Thanks to an initial idea by former Hubbard Street Chicago artistic director Jim Vincent and CSO vice president of artistic administration Martha Gilmer and hard work by them and their institutions, what started out as an experiment in 2004 has grown into an annual collaboration that is not only accepted but now feels absolutely natural. Several CSO players early on in this partnership raised questions about having to perform upstage (or above the stage, depending upon the work presented), but the musicians look pretty happy now as the program moves into its orchestra-only portions and those dance kids in the audience are giving their “Whoop! Whoop!” cheers and won’t let anybody leave the stage, even after Ravel’s Mother Goose, until everybody has taken multiple bows.
Thursday night at Orchestra Hall, the festivity was well met by this seventh joint offering. Deep Down Dos, set by rising Hubbard Street resident choreographer Alejandro Cerrudo to Mason Bates's Music from Underground Spaces (2007) will have its Hubbard Street company première with recorded score and full staging June 3-6 at the Harris Theater. For now, it’s enough to say that Cerrudo, 29, and Bates, 33, and one of the CSO’s two incoming Mead composers-in-residence, have interests and styles that work well together and can connect with the contemporary without merely being fashionable. And the audience cheered the CSO as much as the nine superb dancers and the two creators. In a very thoughtful touch, Vincent, now artistic director of the Nederlands Dans Theater, flew in from The Hague for the performance.
Bates must have felt some relief, too. This project had been discussed parallel to his being selected to come to Chicago to compose and curate other programs. He gave Cerrudo a few of his pieces to choose from, and the Spanish dancer-choreographer chose this 14-minute work for traditional orchestra and electronica, here a drum pad and laptop manned by the composer. So Bates made his CSO debut under unusual circumstances, but with success. He shows a good feel for both the acoustic and electronic sides of things and has a wonderful sense of action and narrative in his music. We’ll have at least two seasons to see how he works with these two genres and how a still-growing composer develops.

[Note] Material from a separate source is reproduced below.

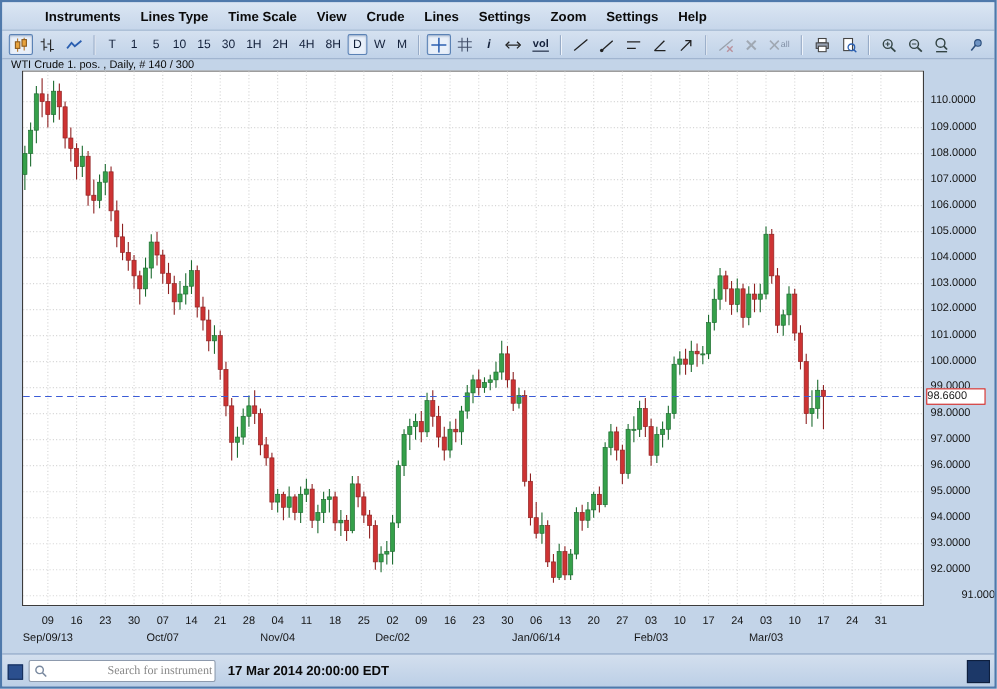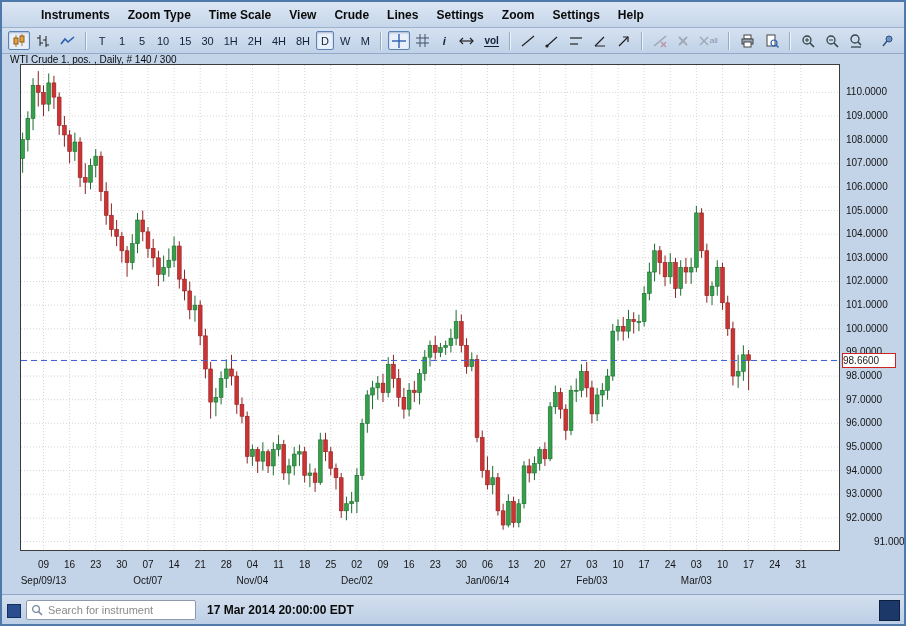"Zoom Type" span.menu-item { text: Zoom -> Lines }
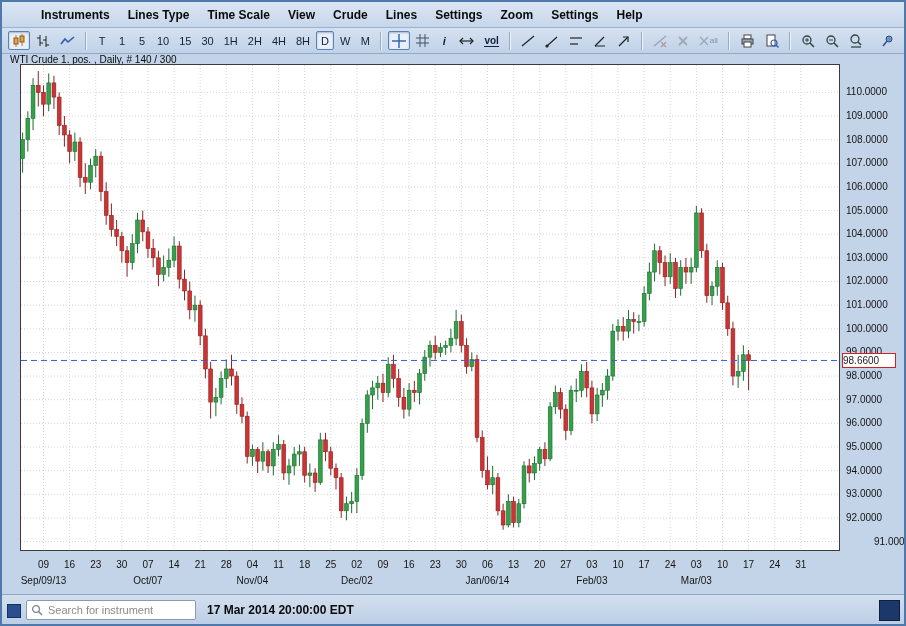"Search for instrument" .search-input { font-family: Liberation Sans, sans-serif -> Liberation Serif, serif; text-align: none -> right }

This is also an unusual week because an otherwise familiar Chicago podium figure was making his CSO subscription concerts debut. Grant Park Music Festival principal conductor Carlos Kalmar was a last-minute substitute for Finland’s Esa-Pekka Salonen, who withdrew from these concerts for undisclosed personal reasons. Kalmar, celebrating his 10th season at Grant Park this summer, is also music director of the Oregon Symphony Orchestra and took up the set program without changes. The Three Dances from Falla’s El amor brujo (1915-1916) found the Uruguayan-born conductor at home rhythmically and harmonically. Perhaps it was a general lessening of tension after the excitement of the dance work, but the complete Mother Goose ballet (1910-11) seemed slow going, albeit with beautiful solos from many section leaders. The same composer’s La valse (1919-20) clearly speaks to Kalmar’s Viennese roots and training; he knows this work should not sound too “French.” But the apocalypse came a bit early. If you get going too quickly in this piece, all you can do is then go even faster, and that’s not its or Ravel’s point.